Poster sessions for research and education projects will be scheduled in the first and second day of the Forum. Each session will be one and a half hour long. The presenter should setup the poster at the date and time previously informed. The presenter needs to spend the entire period of the assigned time at the poster.
Purpose: A poster is a graphically based approach to presenting research and education projects that should cover the KEY POINTS of the work. It should: provide a brief overview of the work, generate active discussion and questioning during a short time frame.
Format: All posters should include the title at the top and covering the width of the board, below the title the author(s) name(s), and affiliations. The format will vary according to the type of work submitted. For example, the standard for a research poster is: Short summary justifying the rationale of the project, the methods used, the results or outcomes, and the conclusions. Introduction: Provide clear statements about the background of the problem and/or hypothesis and its relevance. Also, describe the objectives and the specific aims. Methods: Explain the methodologies, strategies or activities that have been used to address the problem. Results: Show the results or outcomes. Use graphs, charts, diagrams and/or photos. Conclusions: List the main findings. References: Cite only a few of the most important references. Acknowledgements: Acknowledge the supporting as well as the funding sponsors. Further Work: May include recommendations about future work.
Design and Layout: The poster must fit to a board of 4’ x 6’, but does not necessarily have to fill the entire dimension and must be oriented in the "landscape" position. See Figure 1 below as an example of the layout. Leave some open space in the design. An open layout is less tiring to the eye and mind.
Graphs and diagrams: A picture can replace lots of words. All visuals should be labeled with a figure number and title, identifying axes labels, units etc. Choose appropriate graph types (e.g. bar-graphs, line-graphs, pie-charts, etc.). Drawings and labels should be large and clear enough to be legible from a distance of 3 ft. Tables can be useful to present information concisely, not only statistical information, but also other categories. Make sure they are simple and do not contain excessive information.

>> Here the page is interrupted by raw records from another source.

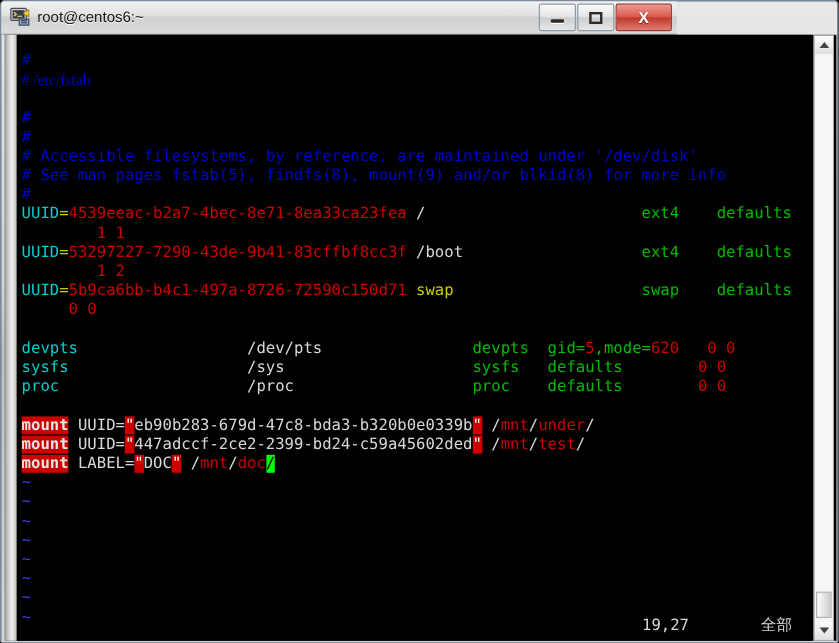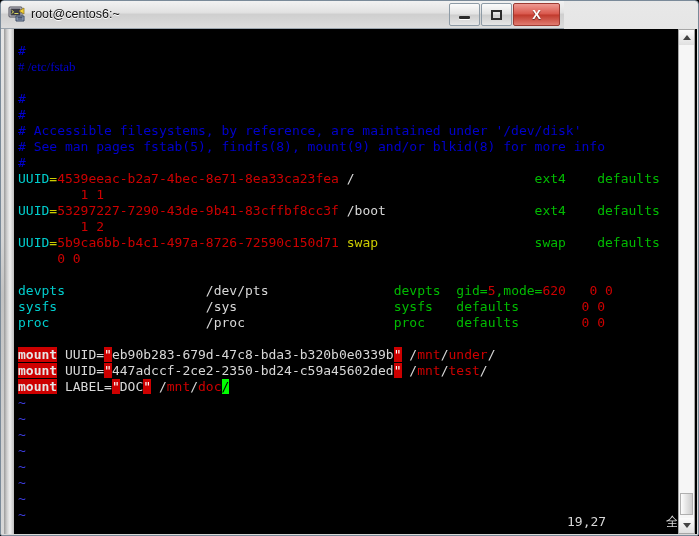--- a/index.html
+++ b/index.html
@@ -116,31 +116,31 @@
         <div class="row" style="top: 158px; left: 4px;"><span class="c-red">        1 1</span></div>
         <div class="row" style="top: 174px; left: 4px;"><span class="c-cyan">UUID</span><span class="c-yel">=</span><span class="c-red">53297227-7290-43de-9b41-83cffbf8cc3f </span><span class="c-wht">/boot</span><span class="c-wht">                   </span><span class="c-grn">ext4</span><span class="c-wht">    </span><span class="c-grn">defaults</span></div>
         <div class="row" style="top: 190px; left: 4px;"><span class="c-red">        1 2</span></div>
         <div class="row" style="top: 206px; left: 4px;"><span class="c-cyan">UUID</span><span class="c-yel">=</span><span class="c-red">5b9ca6bb-b4c1-497a-8726-72590c150d71 </span><span class="c-yel">swap</span><span class="c-wht">                    </span><span class="c-grn">swap</span><span class="c-wht">    </span><span class="c-grn">defaults</span></div>
         <div class="row" style="top: 222px; left: 4px;"><span class="c-red">     0 0</span></div>
         <div class="row" style="top: 254px; left: 4px;"><span class="c-cyan">devpts</span><span class="c-wht">                  </span><span class="c-wht">/dev/pts</span><span class="c-wht">                </span><span class="c-grn">devpts</span><span class="c-wht">  </span><span class="c-grn">gid=</span><span class="c-red">5</span><span class="c-grn">,mode=</span><span class="c-red">620</span><span class="c-wht">   </span><span class="c-red">0 0</span></div>
         <div class="row" style="top: 270px; left: 4px;"><span class="c-cyan">sysfs</span><span class="c-wht">                   </span><span class="c-wht">/sys</span><span class="c-wht">                    </span><span class="c-grn">sysfs</span><span class="c-wht">   </span><span class="c-grn">defaults</span><span class="c-wht">        </span><span class="c-red">0 0</span></div>
         <div class="row" style="top: 286px; left: 4px;"><span class="c-cyan">proc</span><span class="c-wht">                    </span><span class="c-wht">/proc</span><span class="c-wht">                   </span><span class="c-grn">proc</span><span class="c-wht">    </span><span class="c-grn">defaults</span><span class="c-wht">        </span><span class="c-red">0 0</span></div>
         <div class="row" style="top: 302px; left: 4px;"></div>
         <div class="row" style="top: 318px; left: 4px;"><span class="hl">mount</span><span class="c-wht"> UUID=</span><span class="hlq">"</span><span class="c-wht">eb90b283-679d-47c8-bda3-b320b0e0339b</span><span class="hlq">"</span><span class="c-wht"> /</span><span class="c-red">mnt</span><span class="c-wht">/</span><span class="c-red">under</span><span class="c-wht">/</span></div>
-        <div class="row" style="top: 334px; left: 4px;"><span class="hl">mount</span><span class="c-wht"> UUID=</span><span class="hlq">"</span><span class="c-wht">447adccf-2ce2-2350-bd24-c59a45602ded</span><span class="hlq">"</span><span class="c-wht"> /</span><span class="c-red">mnt</span><span class="c-wht">/</span><span class="c-red">test</span><span class="c-wht">/</span></div>
+        <div class="row" style="top: 334px; left: 4px;"><span class="hl">mount</span><span class="c-wht"> UUID=</span><span class="hlq">"</span><span class="c-wht">447adccf-2ce2-2399-bd24-c59a45602ded</span><span class="hlq">"</span><span class="c-wht"> /</span><span class="c-red">mnt</span><span class="c-wht">/</span><span class="c-red">test</span><span class="c-wht">/</span></div>
         <div class="row" style="top: 350px; left: 4px;"><span class="hl">mount</span><span class="c-wht"> LABEL=</span><span class="hlq">"</span><span class="c-wht">DOC</span><span class="hlq">"</span><span class="c-wht"> /</span><span class="c-red">mnt</span><span class="c-wht">/</span><span class="c-red">doc</span><span class="cursor">/</span></div>
         <div class="row c-tilde" style="top: 366px; left: 4px;">~</div>
         <div class="row c-tilde" style="top: 382px; left: 4px;">~</div>
         <div class="row c-tilde" style="top: 398px; left: 4px;">~</div>
         <div class="row c-tilde" style="top: 414px; left: 4px;">~</div>
         <div class="row c-tilde" style="top: 430px; left: 4px;">~</div>
         <div class="row c-tilde" style="top: 446px; left: 4px;">~</div>
         <div class="row c-tilde" style="top: 462px; left: 4px;">~</div>
         <div class="row c-tilde" style="top: 478px; left: 4px;">~</div>
-        <div class="status" style="top: 485px; left: 0px; width: 597px; margin-left: 32px;"><span style="position: absolute; left: 521px;">19,27</span><span class="zh" style="position: absolute; left: 620px;">全部</span></div>
+        <div class="status" style="top: 485px; left: 0px; width: 597px;"><span style="position: absolute; left: 521px;">19,27</span><span class="zh" style="position: absolute; left: 620px;">全部</span></div>
       </div>
   </div>
 
   <div class="scroll">
     <div class="sb-track"></div>
     <div class="sb-btn sb-up">
       <div class="arr arr-u"></div>
     </div>
     <div class="sb-thumb"></div>
     <div class="sb-btn sb-dn">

General Ideas: The most effective posters provide minimal text and keep the material simple. Make full use of the space, but do not cramp a page full of information. Use headings to indicate each poster section. Use only pertinent information. Be selective when showing results or outcomes. Present only those that illustrate the main findings. However, do keep other results handy so that you may refer to them when asked. Consider using "bullet statements" to make your points short and clear. The rules on text are "less is more" and "bigger is better." Limit the text to about one-fourth of the poster space, and use "visuals" (graphs, photographs, schematics, maps, etc.) to tell the "story." Colors should be used only to emphasize, differentiate and to add interest. Do not use colors just to impress! Equations should be kept to a minimum.
Poster preparation with Power Point: Create a blank presentation. Go to File – Page Setup- set size to desired stats (examples: 36”x 56”, 36”x 48”). Posters can be printed up to 56” wide, but they should always be 36” long. Text font size should be from 16 to 30 and titles usually from 60 to 100. It is preferable to use .jpg format to incorporate graphics to your slide. If a background is going to be used, it should be a light color or a mix with white.
|Figure 1. Conventional layouts for a poster.
Long panel at top-center is title/author banner. Individual panels can be connected by numbers and arrows. Also, note the use of space between panels to achieve visual appeal.